▶ _Work order_
All of the data goes into your copy exactly as written. Images do not.

====== Data extract ======

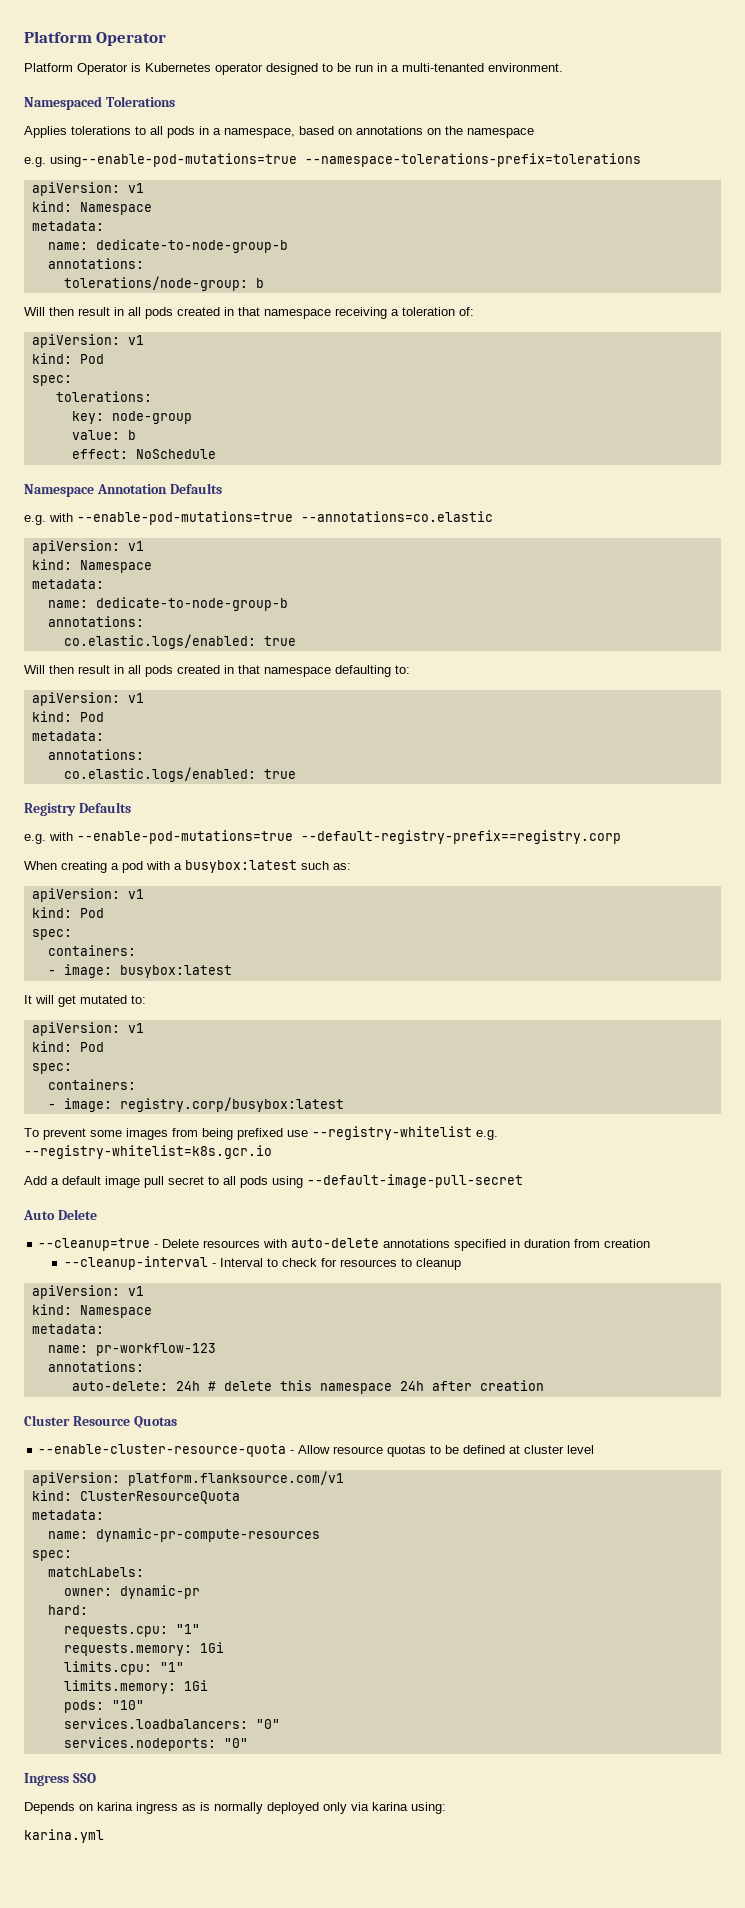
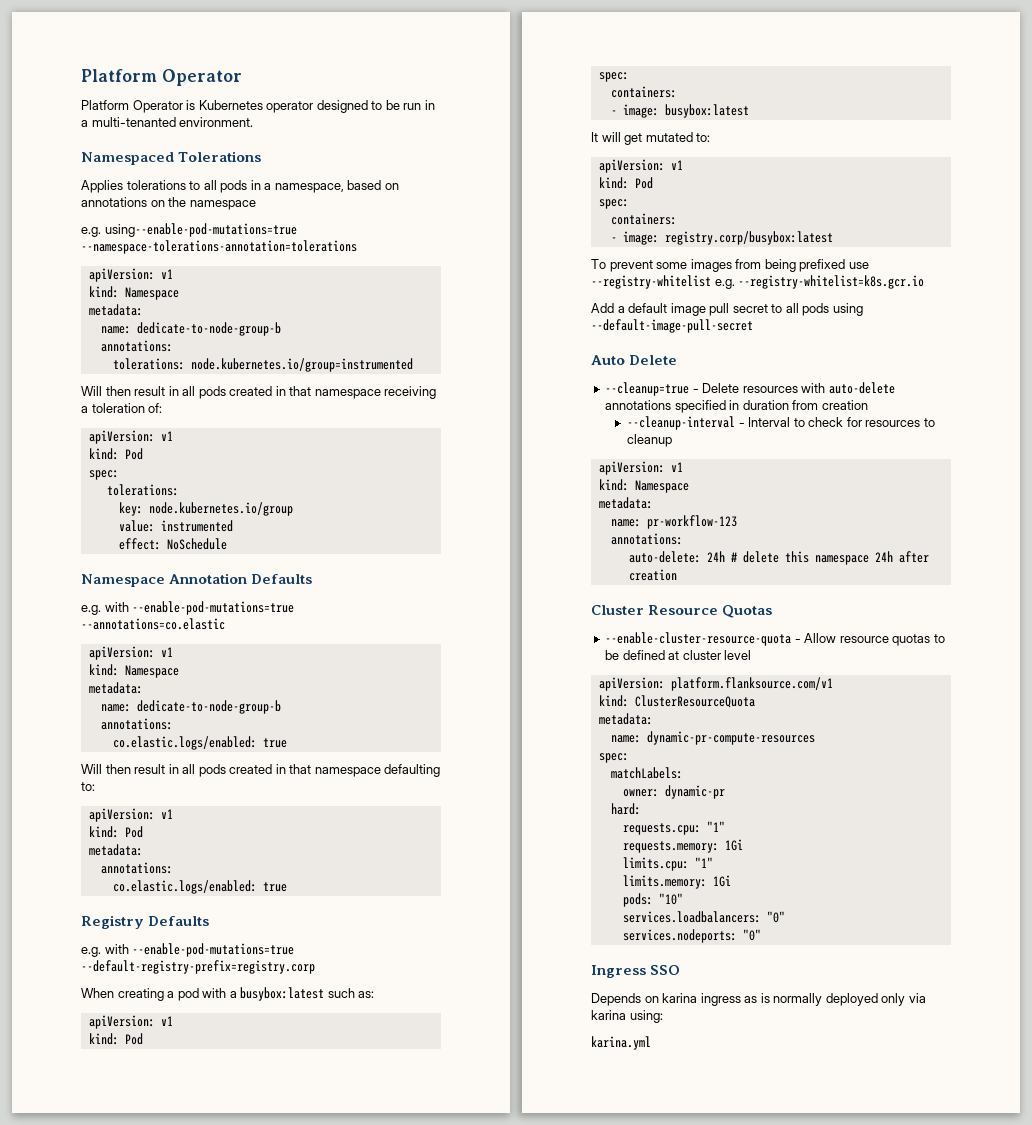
[305,153,641,167] [31,182,144,196] [31,201,152,215] [31,221,104,231] [47,239,288,253] [47,258,144,269] [63,276,264,291] --namespace-tolerations-prefix=tolerations // apiVersion: v1 // kind: Namespace // metadata: // name: dedicate-to-node-group-b // annotations: // tolerations/node-group: b -> [81,240,357,254] [88,268,173,282] [88,286,179,300] [88,304,143,316] [100,322,281,336] [100,340,173,352] [112,358,413,372] --namespace-tolerations-annotation=tolerations // apiVersion: v1 // kind: Namespace // metadata: // name: dedicate-to-node-group-b // annotations: // tolerations: node.kubernetes.io/group=instrumented
[111,411,192,424] node-group -> [148,502,293,516] node.kubernetes.io/group
[127,430,136,440] b -> [160,520,233,532] instrumented
[301,830,621,844] --default-registry-prefix==registry.corp -> [81,960,315,974] --default-registry-prefix=registry.corp

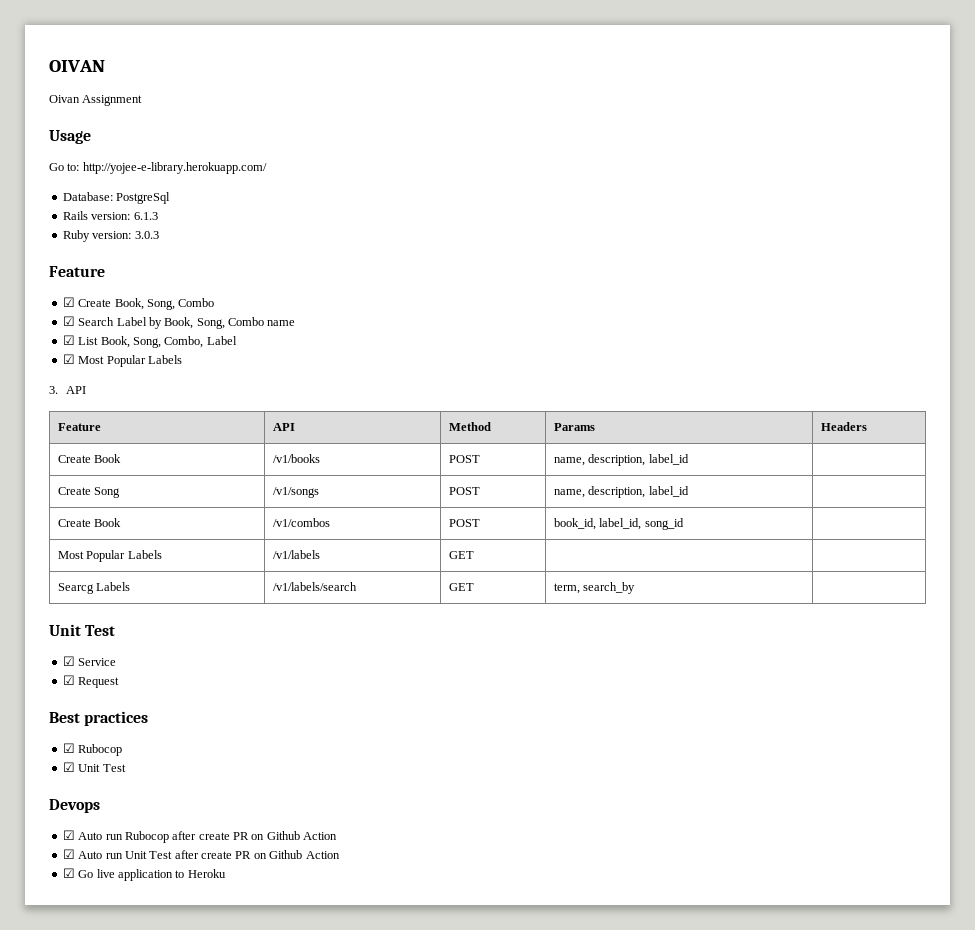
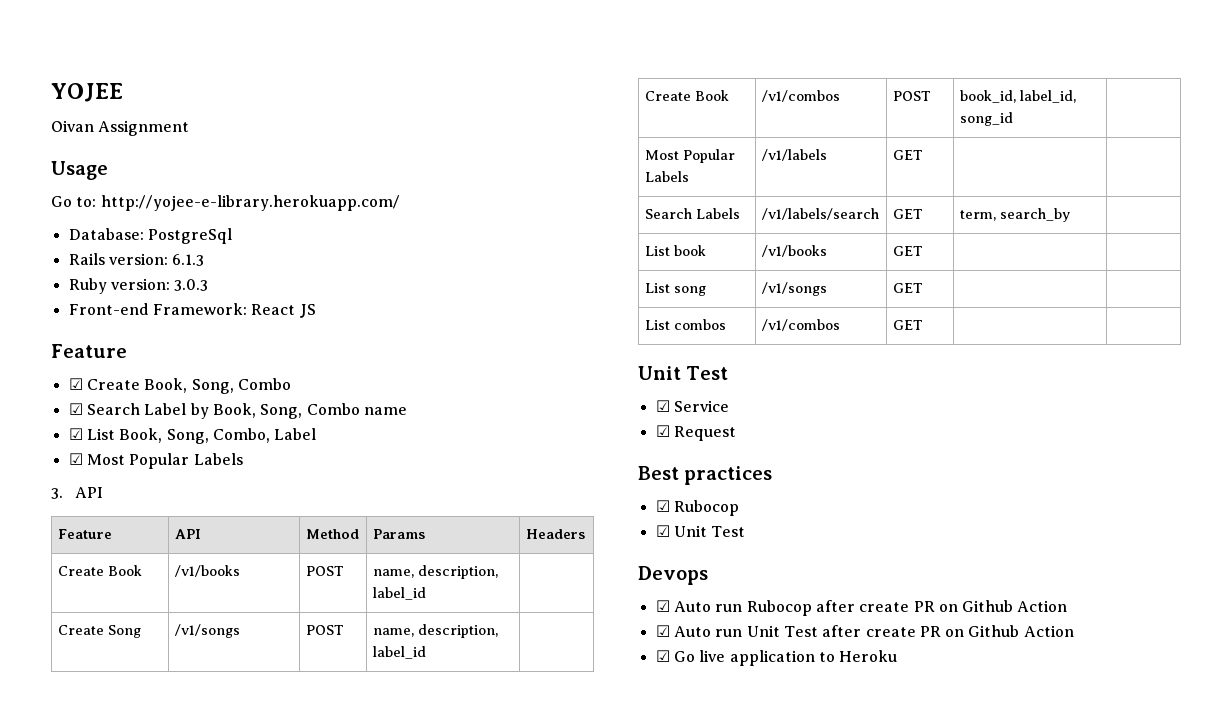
[49,60,105,72] OIVAN -> [51,83,123,102] YOJEE
(159, 235) none -> [68,303,316,318] // Front-end Framework: React JS
[58,583,95,594] Searcg -> [644,208,692,219] Search
(636, 588) none -> [644,245,706,256] [761,245,827,257] [892,246,923,256] [644,283,706,296] [761,282,827,296] [892,283,923,293] [644,319,726,330] [761,319,840,331] [892,320,923,330] // List book | /v1/books | GET | | // List song | /v1/songs | GET | | // List combos | /v1/combos | GET | |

======

▶ _Your solution_
[305,153,641,167] [31,182,144,196] [31,201,152,215] [31,221,104,231] [47,239,288,253] [47,258,144,269] [63,276,264,291] --namespace-tolerations-prefix=tolerations // apiVersion: v1 // kind: Namespace // metadata: // name: dedicate-to-node-group-b // annotations: // tolerations/node-group: b -> [81,240,357,254] [88,268,173,282] [88,286,179,300] [88,304,143,316] [100,322,281,336] [100,340,173,352] [112,358,413,372] --namespace-tolerations-annotation=tolerations // apiVersion: v1 // kind: Namespace // metadata: // name: dedicate-to-node-group-b // annotations: // tolerations: node.kubernetes.io/group=instrumented
[111,411,192,424] node-group -> [148,502,293,516] node.kubernetes.io/group
[127,430,136,440] b -> [160,520,233,532] instrumented
[301,830,621,844] --default-registry-prefix==registry.corp -> [81,960,315,974] --default-registry-prefix=registry.corp

[49,60,105,72] OIVAN -> [51,83,123,102] YOJEE
(159, 235) none -> [68,303,316,318] // Front-end Framework: React JS
[58,583,95,594] Searcg -> [644,208,692,219] Search
(636, 588) none -> [644,245,706,256] [761,245,827,257] [892,246,923,256] [644,283,706,296] [761,282,827,296] [892,283,923,293] [644,319,726,330] [761,319,840,331] [892,320,923,330] // List book | /v1/books | GET | | // List song | /v1/songs | GET | | // List combos | /v1/combos | GET | |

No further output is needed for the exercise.